Autre évolution en cours: la création de wikis, qui sont des “synthèses de ce qu’on injecte dans la plate-forme, des “digests” pour diverses catégories ou profils d’utilisateur. La plate-forme, en tant que telle, est une sorte de revue de presse augmentée. Augmentée parce qu’on peut y ajouter des commentaires. Les informations sur la plate-forme sont une sorte de puzzle, tout en pièces. Le wiki est un puzzle rempli, avec une couche d’analyse par-dessus. La plate-forme révèle par exemple que Mobistar a conduit telle campagne en mars. Le wiki est une vue d’hélicoptère qui nous dit que Mobistar est en train de se renforcer dans tel secteur, que sa prochaine étape viendra mordre directement sur notre pré-carré.”

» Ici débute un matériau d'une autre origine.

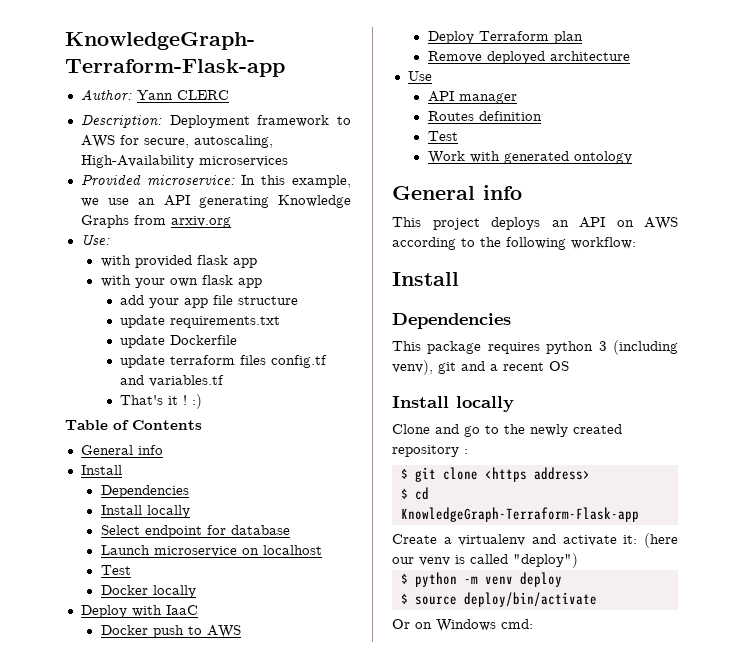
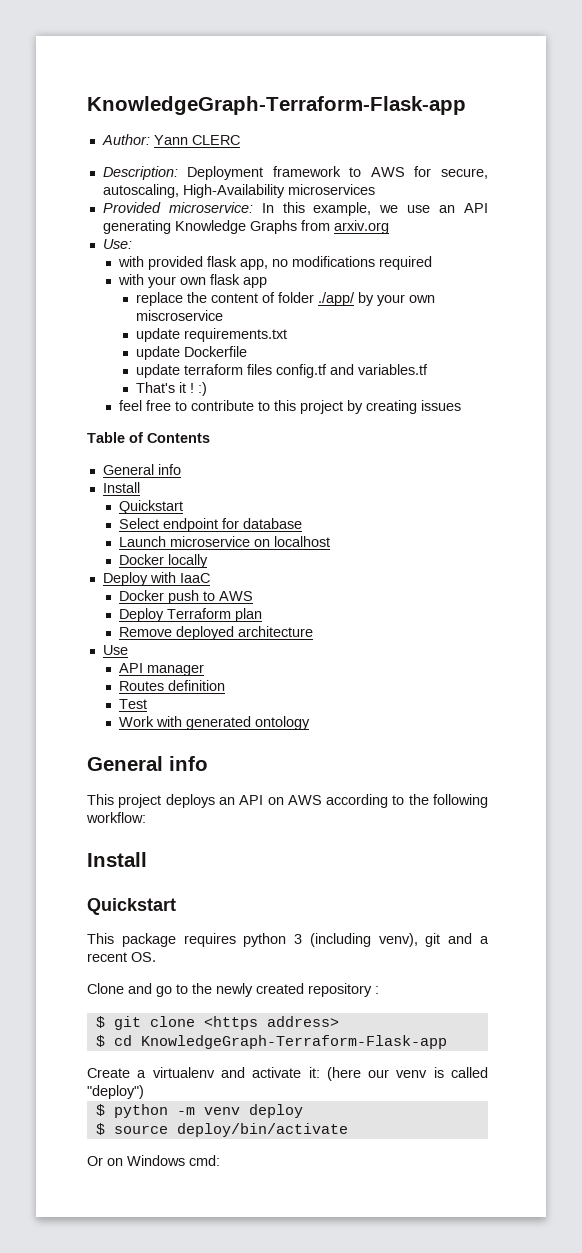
[232,258,257,268] app -> [240,256,433,270] app, no modifications required
[120,295,299,308] add your app file structure -> [135,292,435,306] [135,310,223,321] replace the content of folder ./app/ by your own miscroservice
(203, 401) none -> [119,400,462,414] // feel free to contribute to this project by creating issues
[100,485,189,498] [100,505,190,518] Dependencies // Install locally -> [119,500,184,514] Quickstart
[100,565,131,575] // Test -> (331, 541) none
[392,313,511,329] Dependencies -> [87,898,176,915] Quickstart
[549,361,569,371] [392,396,514,412] OS // Install locally -> [131,952,156,962] OS.

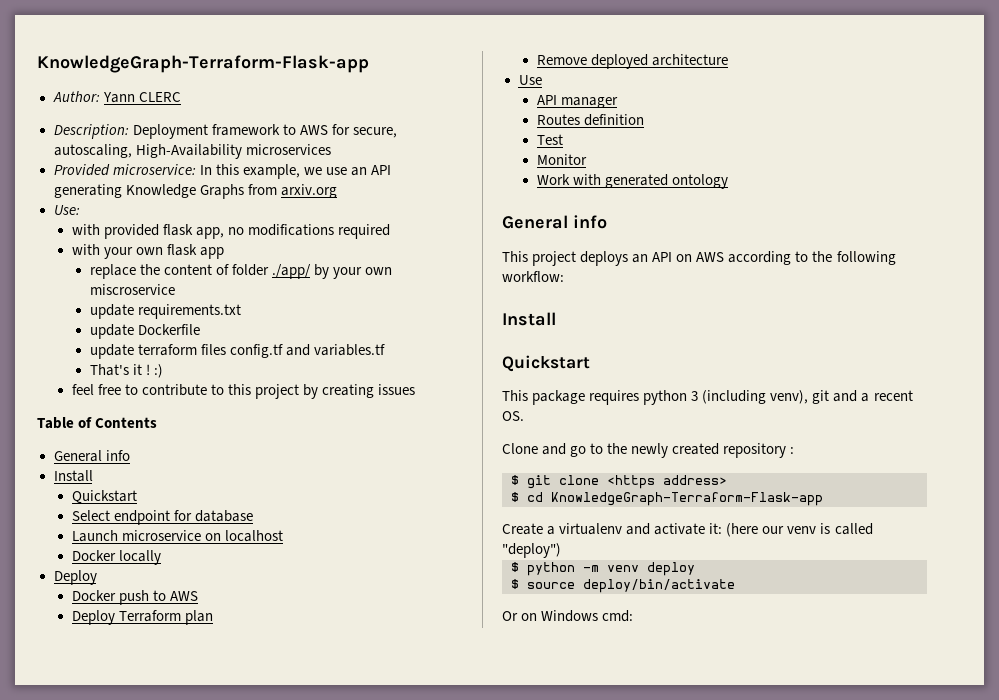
[149,572,210,583] with IaaC -> (97, 577) none
(148, 704) none -> [536,154,587,165] // Monitor

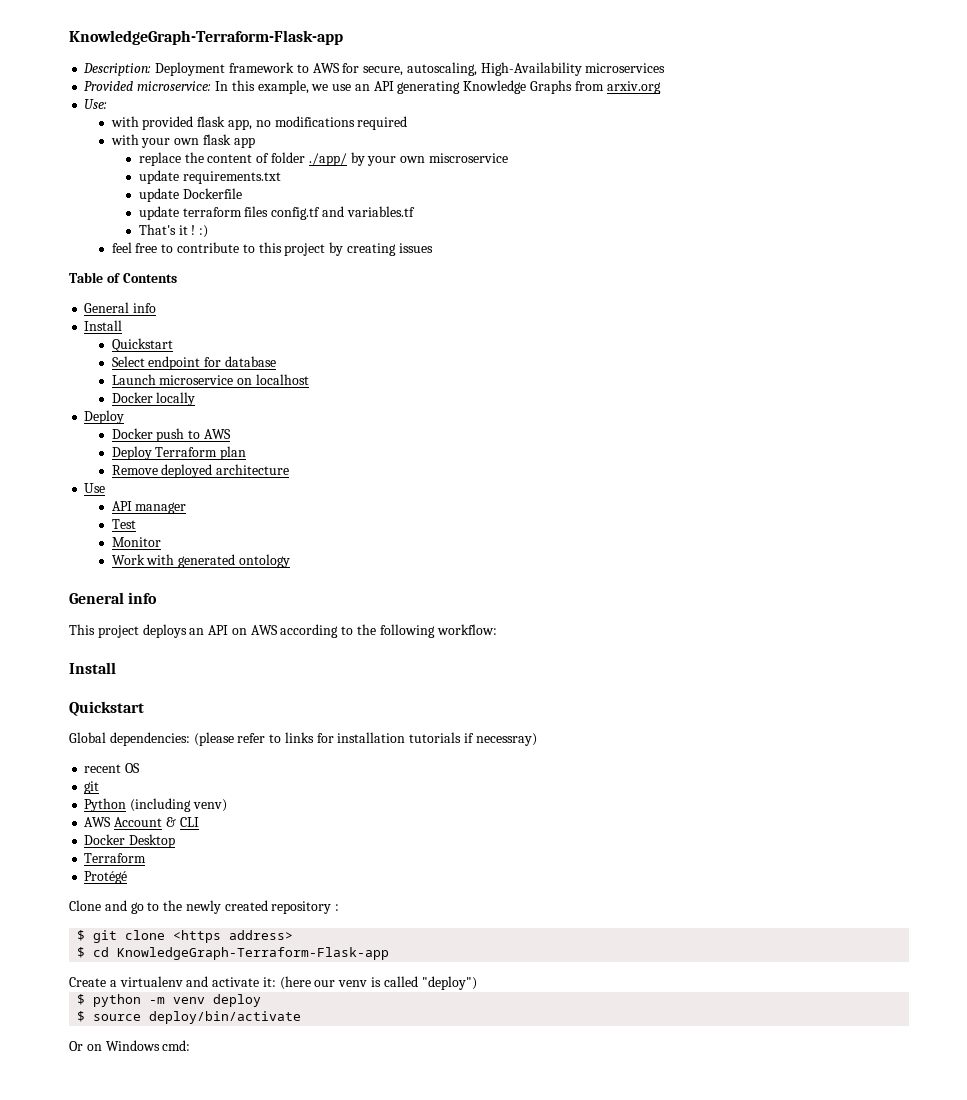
[37,55,369,73] [52,91,181,103] KnowledgeGraph-Terraform-Flask-app // Author: Yann CLERC -> [69,30,343,45] KnowledgeGraph-Terraform-Flask-app
[536,114,644,126] // Routes definition -> (187, 508) none
[502,390,913,405] [502,411,524,421] This package requires python 3 (including venv), git and a recent OS. -> [69,732,537,746] [84,763,141,773] [84,781,100,794] [84,798,227,812] [84,817,199,827] [84,834,176,848] [84,853,147,863] [84,871,128,884] Global dependencies: (please refer to links for installation tutorials if necessray) // recent OS // git // Python (including venv) // AWS Account & CLI // Docker Desktop // Terraform // Protégé

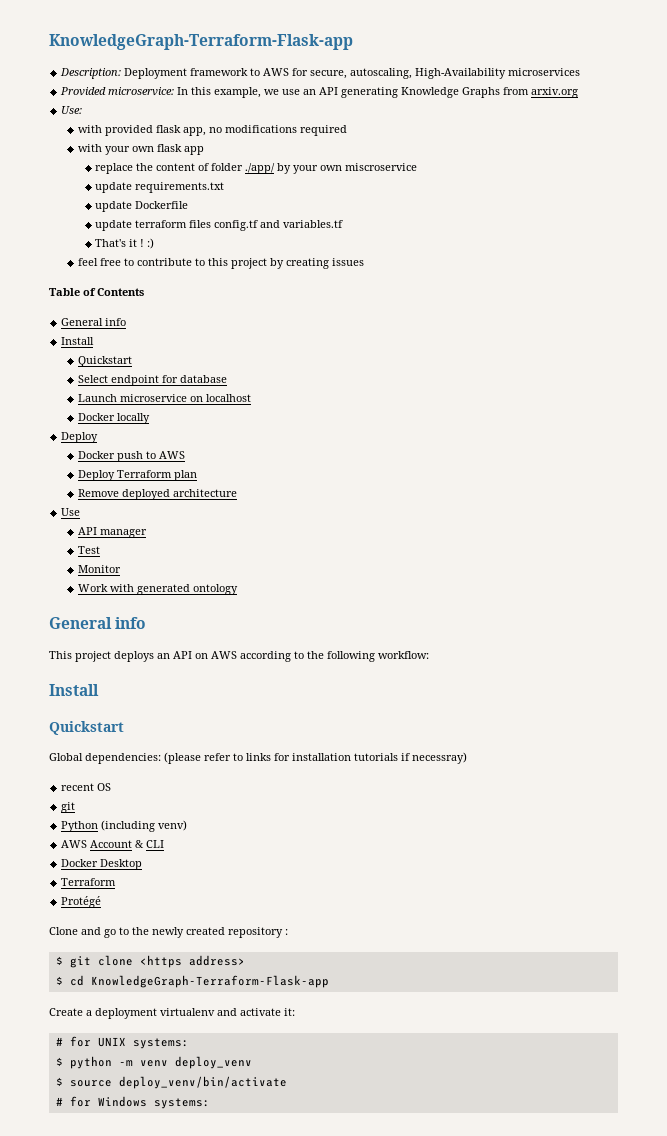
(117, 983) none -> [95,1008,157,1019] deployment
[279,976,477,990] (here our venv is called "deploy") -> [55,1036,189,1049] // # for UNIX systems:
[213,994,262,1007] deploy -> [174,1056,252,1069] deploy_venv
[149,1011,302,1024] [69,1040,191,1051] deploy/bin/activate // Or on Windows cmd: -> [118,1076,287,1089] [55,1096,210,1109] deploy_venv/bin/activate // # for Windows systems:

Cinq wikis seront créés cet été. Thèmes: taux d’équipement des ménages (matériels, télécoms…); comptes-rendus publicitaires (analyse des campagnes et priorités promotionnelles de la concurrence); promotions tendancieuses (actions commerciales de la concurrence, révélatrices de nouvelles tendances ou dérives); et des fiches par acteurs (Belgacom et Mobistar étant les premiers).